The above quote was entirely plausible because the Cherokees did not become well acquainted with the Euro/Americans until the beginning of the eighteenth century when the trade between the two parties increased.

Through the traders, the Cherokees were able to barter for fabric as well as for some ready made items. Timberlake reported that the Cherokee men and women sewed their own clothes except for the shirts. In addition, the women made "very pretty belts, and collars of beads and wampum, also belts and garters of worsted."29

The Indians, however, were not only exposed to frontier clothing, but to the "haute mode" of the English court and noblemen when Timberlake escorted Cherokee Chief Ostenaco and two of his companions to England in the Spring of 1762.

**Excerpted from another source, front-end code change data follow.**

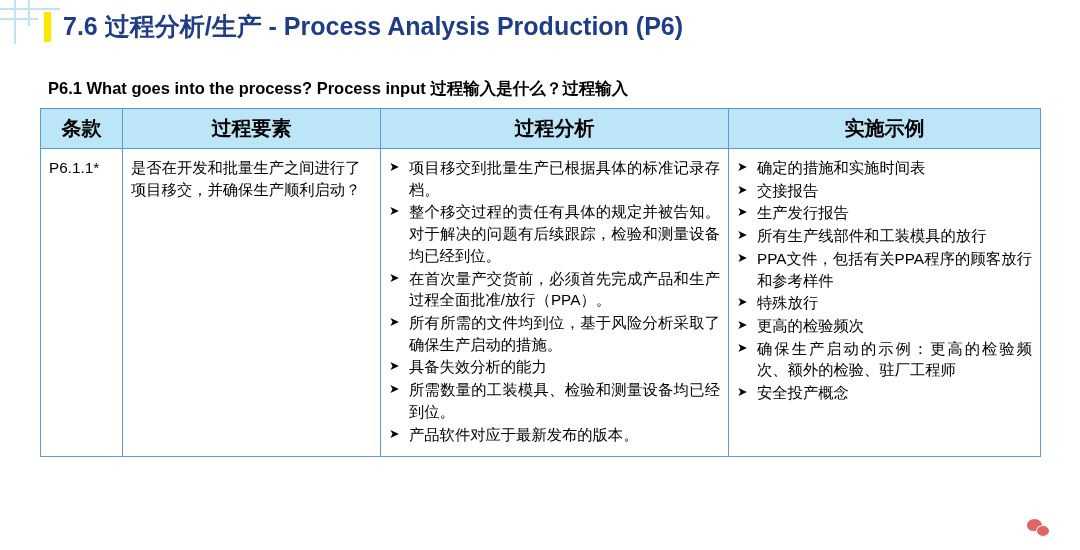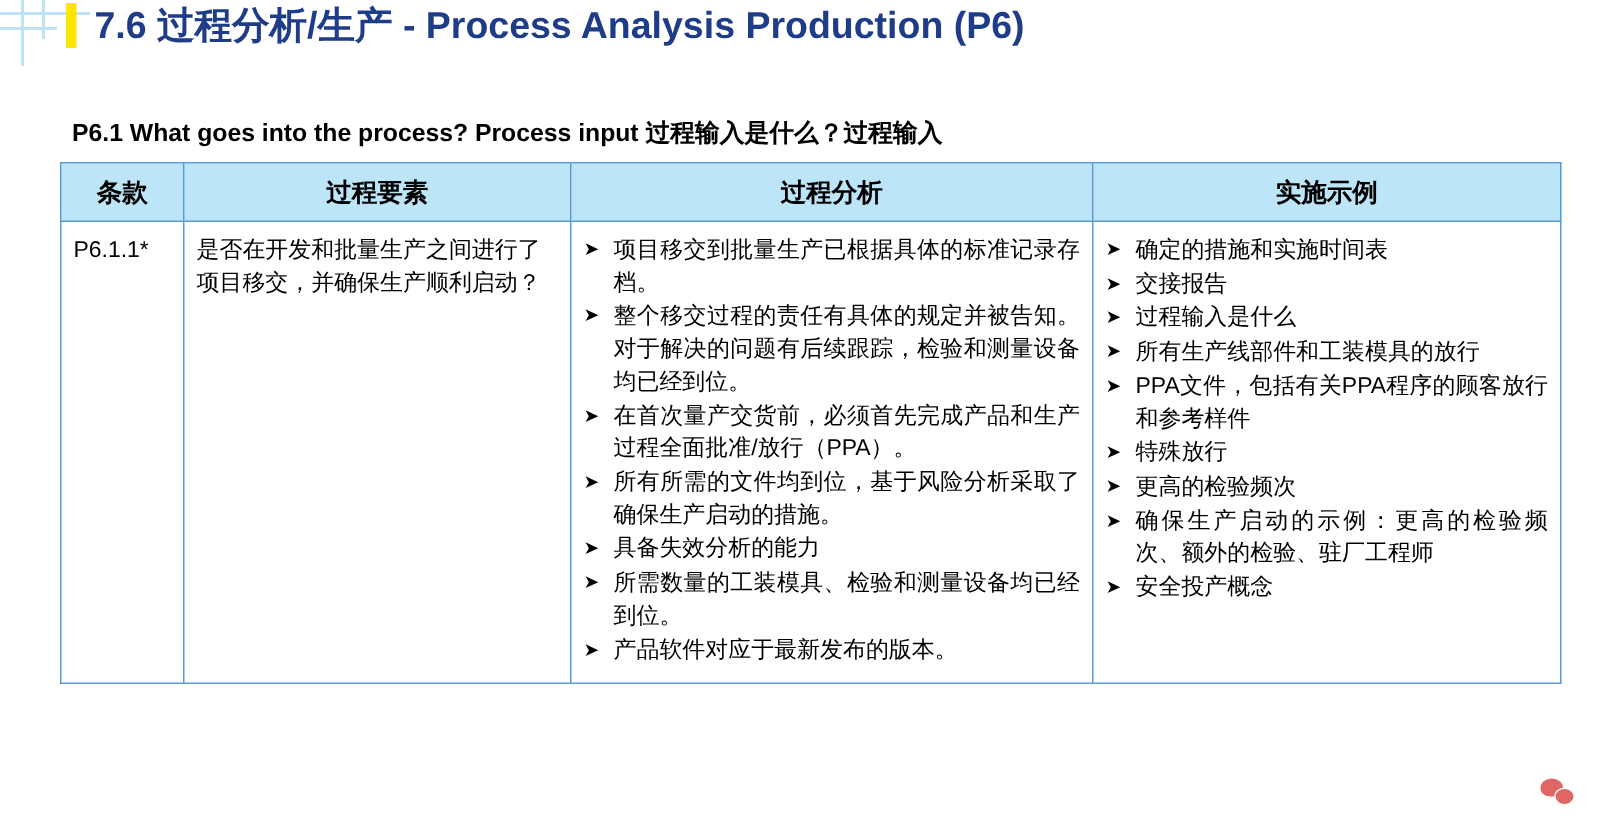--- a/index.html
+++ b/index.html
@@ -30,21 +30,21 @@
     background: #bfe3f5;
   }
   .corner-deco .h1 { left: 0; top: 8px; width: 60px; height: 2px; }
   .corner-deco .h2 { left: 0; top: 18px; width: 38px; height: 2px; }
   .corner-deco .v1 { left: 14px; top: 0; width: 2px; height: 44px; }
   .corner-deco .v2 { left: 28px; top: 0; width: 2px; height: 26px; }
 
   .title-row {
     position: absolute;
     left: 44px;
-    top: 0;
+    top: 10px;
     display: flex;
     align-items: center;
     text-align: center;
   }
   .title-bar {
     width: 7px;
     height: 30px;
     background: #ffe600;
     margin-right: 12px;
     flex: none;
@@ -75,21 +75,21 @@
     border-collapse: collapse;
     table-layout: fixed;
   }
   table.matrix th, table.matrix td {
     border: 1px solid #5b9bd5;
     vertical-align: top;
   }
   table.matrix thead th {
     background: #bde5f8;
     text-align: center;
-    font-size: 17px;
+    font-size: 20px;
     font-weight: bold;
     color: #000;
     padding: 6px 4px;
     vertical-align: middle;
     height: 26px;
   }
   .col-a { width: 82px; }
   .col-b { width: 258px; }
   .col-c { width: 348px; }
   .col-d { width: 312px; }
@@ -210,21 +210,21 @@
           <li>所有所需的文件均到位，基于风险分析采取了确保生产启动的措施。</li>
           <li>具备失效分析的能力</li>
           <li>所需数量的工装模具、检验和测量设备均已经到位。</li>
           <li>产品软件对应于最新发布的版本。</li>
         </ul>
       </td>
       <td>
         <ul class="arrow-list">
           <li>确定的措施和实施时间表</li>
           <li>交接报告</li>
-          <li>过程输入是什么</li>
+          <li>生产发行报告</li>
           <li>所有生产线部件和工装模具的放行</li>
           <li>PPA文件，包括有关PPA程序的顾客放行和参考样件</li>
           <li>特殊放行</li>
           <li>更高的检验频次</li>
           <li>确保生产启动的示例：更高的检验频次、额外的检验、驻厂工程师</li>
           <li>安全投产概念</li>
         </ul>
       </td>
     </tr>
   </tbody>

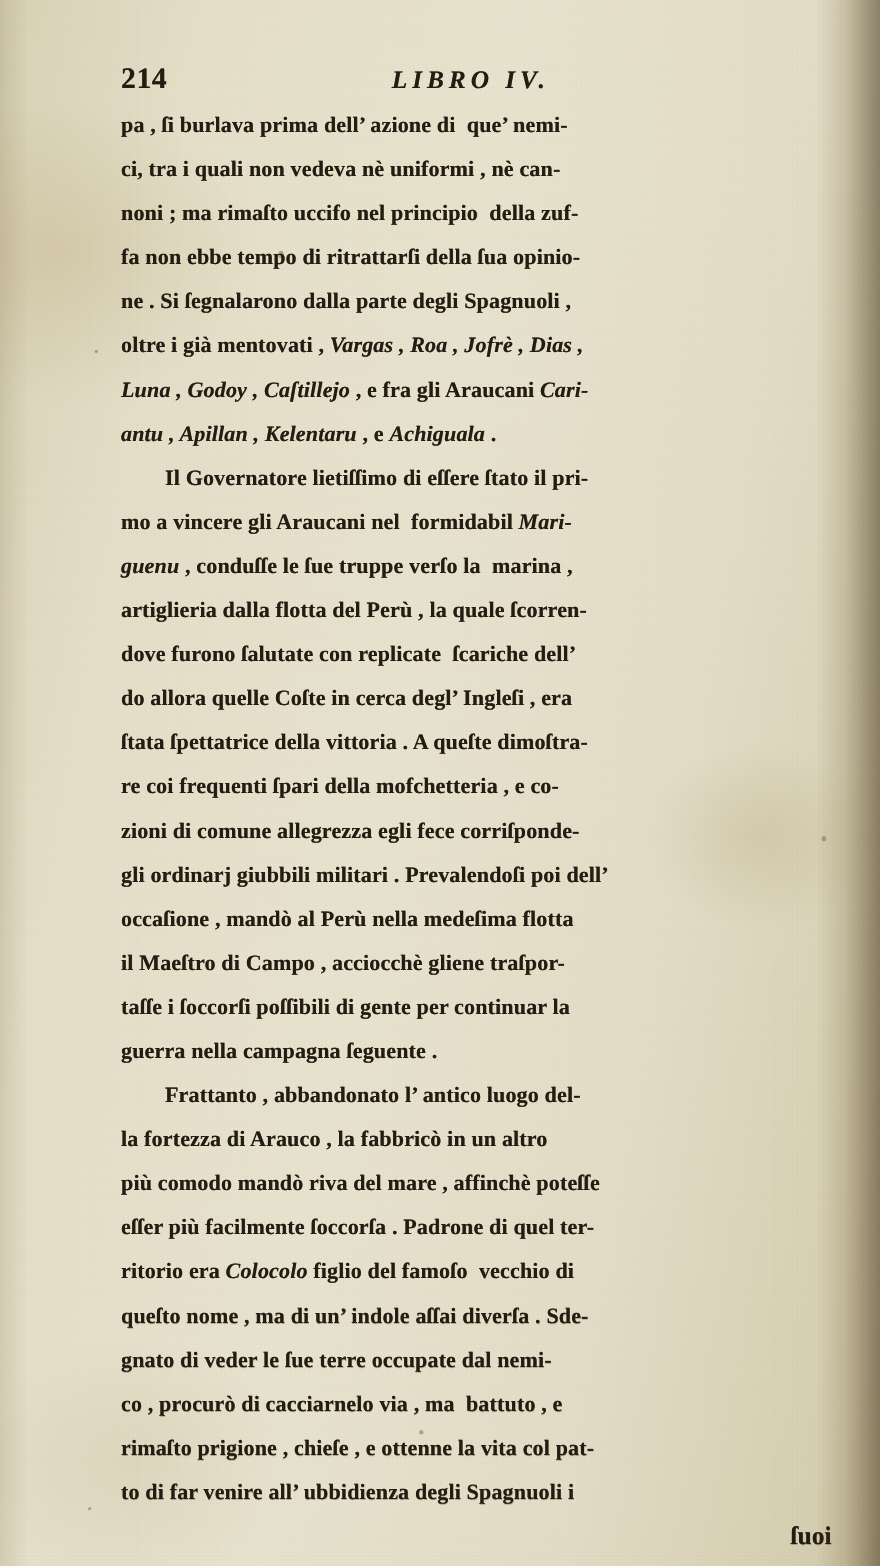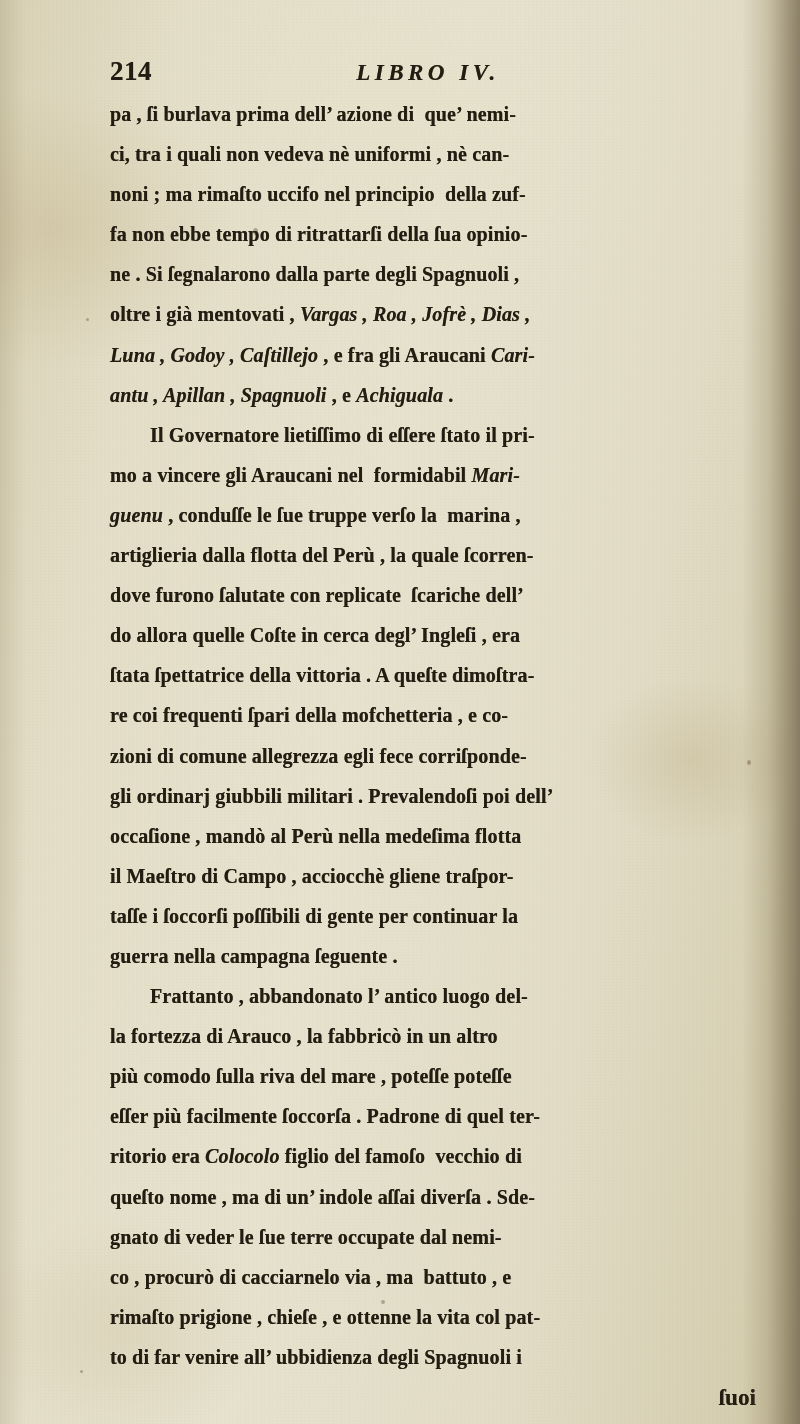--- a/index.html
+++ b/index.html
@@ -89,38 +89,38 @@
     </div>
 
     <div id="lines">
         <div class="tline"><span>pa , ſi burlava prima dell’ azione di  que’ nemi-</span></div>
         <div class="tline"><span>ci, tra i quali non vedeva nè uniformi , nè can-</span></div>
         <div class="tline"><span>noni ; ma rimaſto uccifo nel principio  della zuf-</span></div>
         <div class="tline"><span>fa non ebbe tempo di ritrattarſi della ſua opinio-</span></div>
         <div class="tline"><span>ne . Si ſegnalarono dalla parte degli Spagnuoli ,</span></div>
         <div class="tline"><span>oltre i già mentovati , </span><i>Vargas , Roa , Jofrè , Dias ,</i></div>
         <div class="tline"><i>Luna , Godoy , Caſtillejo</i><span> , e fra gli Araucani </span><i>Cari-</i></div>
-        <div class="tline"><i>antu , Apillan , Spagnuoli</i><span> , e </span><i>Achiguala</i><span> .</span></div>
+        <div class="tline"><i>antu , Apillan , Kelentaru</i><span> , e </span><i>Achiguala</i><span> .</span></div>
         <div class="tline" style="text-indent: 40px;"><span>Il Governatore lietiſſimo di eſſere ſtato il pri-</span></div>
         <div class="tline"><span>mo a vincere gli Araucani nel  formidabil </span><i>Mari-</i></div>
         <div class="tline"><i>guenu</i><span> , conduſſe le ſue truppe verſo la  marina ,</span></div>
         <div class="tline"><span>artiglieria dalla flotta del Perù , la quale ſcorren-</span></div>
         <div class="tline"><span>dove furono ſalutate con replicate  ſcariche dell’</span></div>
         <div class="tline"><span>do allora quelle Coſte in cerca degl’ Ingleſi , era</span></div>
         <div class="tline"><span>ſtata ſpettatrice della vittoria . A queſte dimoſtra-</span></div>
         <div class="tline"><span>re coi frequenti ſpari della mofchetteria , e co-</span></div>
         <div class="tline"><span>zioni di comune allegrezza egli fece corriſponde-</span></div>
         <div class="tline"><span>gli ordinarj giubbili militari . Prevalendoſi poi dell’</span></div>
         <div class="tline"><span>occaſione , mandò al Perù nella medeſima flotta</span></div>
         <div class="tline"><span>il Maeſtro di Campo , acciocchè gliene traſpor-</span></div>
         <div class="tline"><span>taſſe i ſoccorſi poſſibili di gente per continuar la</span></div>
         <div class="tline"><span>guerra nella campagna ſeguente .</span></div>
         <div class="tline" style="text-indent: 40px;"><span>Frattanto , abbandonato l’ antico luogo del-</span></div>
         <div class="tline"><span>la fortezza di Arauco , la fabbricò in un altro</span></div>
-        <div class="tline"><span>più comodo ſulla riva del mare , poteſſe poteſſe</span></div>
+        <div class="tline"><span>più comodo mandò riva del mare , affinchè poteſſe</span></div>
         <div class="tline"><span>eſſer più facilmente ſoccorſa . Padrone di quel ter-</span></div>
         <div class="tline"><span>ritorio era </span><i>Colocolo</i><span> figlio del famoſo  vecchio di</span></div>
         <div class="tline"><span>queſto nome , ma di un’ indole aſſai diverſa . Sde-</span></div>
         <div class="tline"><span>gnato di veder le ſue terre occupate dal nemi-</span></div>
         <div class="tline"><span>co , procurò di cacciarnelo via , ma  battuto , e</span></div>
         <div class="tline"><span>rimaſto prigione , chieſe , e ottenne la vita col pat-</span></div>
         <div class="tline"><span>to di far venire all’ ubbidienza degli Spagnuoli i</span></div>
       </div>
 
     <div class="catch">ſuoi</div>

They remained in England over the summer and were constantly reported by both the English and American press. The following item appeared in Lloyd's London Evening Post of June 22-23, 1762:

"Salisbury, June 21- On Thursday last arrived in the City on his way to London, the King of the Cherokees Indians in North America, attended by two of his chiefs...They are tall, well made men, near six feet high, dressed with only a shirt, trowsers, and mantle around them; their faces are painted of a copper colour, and their heads adorned with shells feathers, ear-rings, and other trifling ornaments."30

It was also reported by one of the gazettes on June 23, 1762 that:

"A house is taken in Suffolk Street, and equipage preparing for the three Cherokee Indian Chiefs. Clothes are also making after the English fashion, in which they are to make their appearance. They are to be clothed in scarlet."31

The Dodsley Annual Register for 1762 described their dress upon presentation to the King:

"When introduced to his Majesty, the head Chief wore a blue mantle covered with lace, and had his head richly ornamented. On his breast hung a silver gorget with his Majesty's arms engraved. The other two chiefs were in scarlet richly adorned with gold lace, and gorgets of plate on their breasts."32

According to the various news reports, the Indians had their picture painted by both a Mr. Parsons33 and Mr. Reynolds [who later became Sir Joshua Reynolds]34.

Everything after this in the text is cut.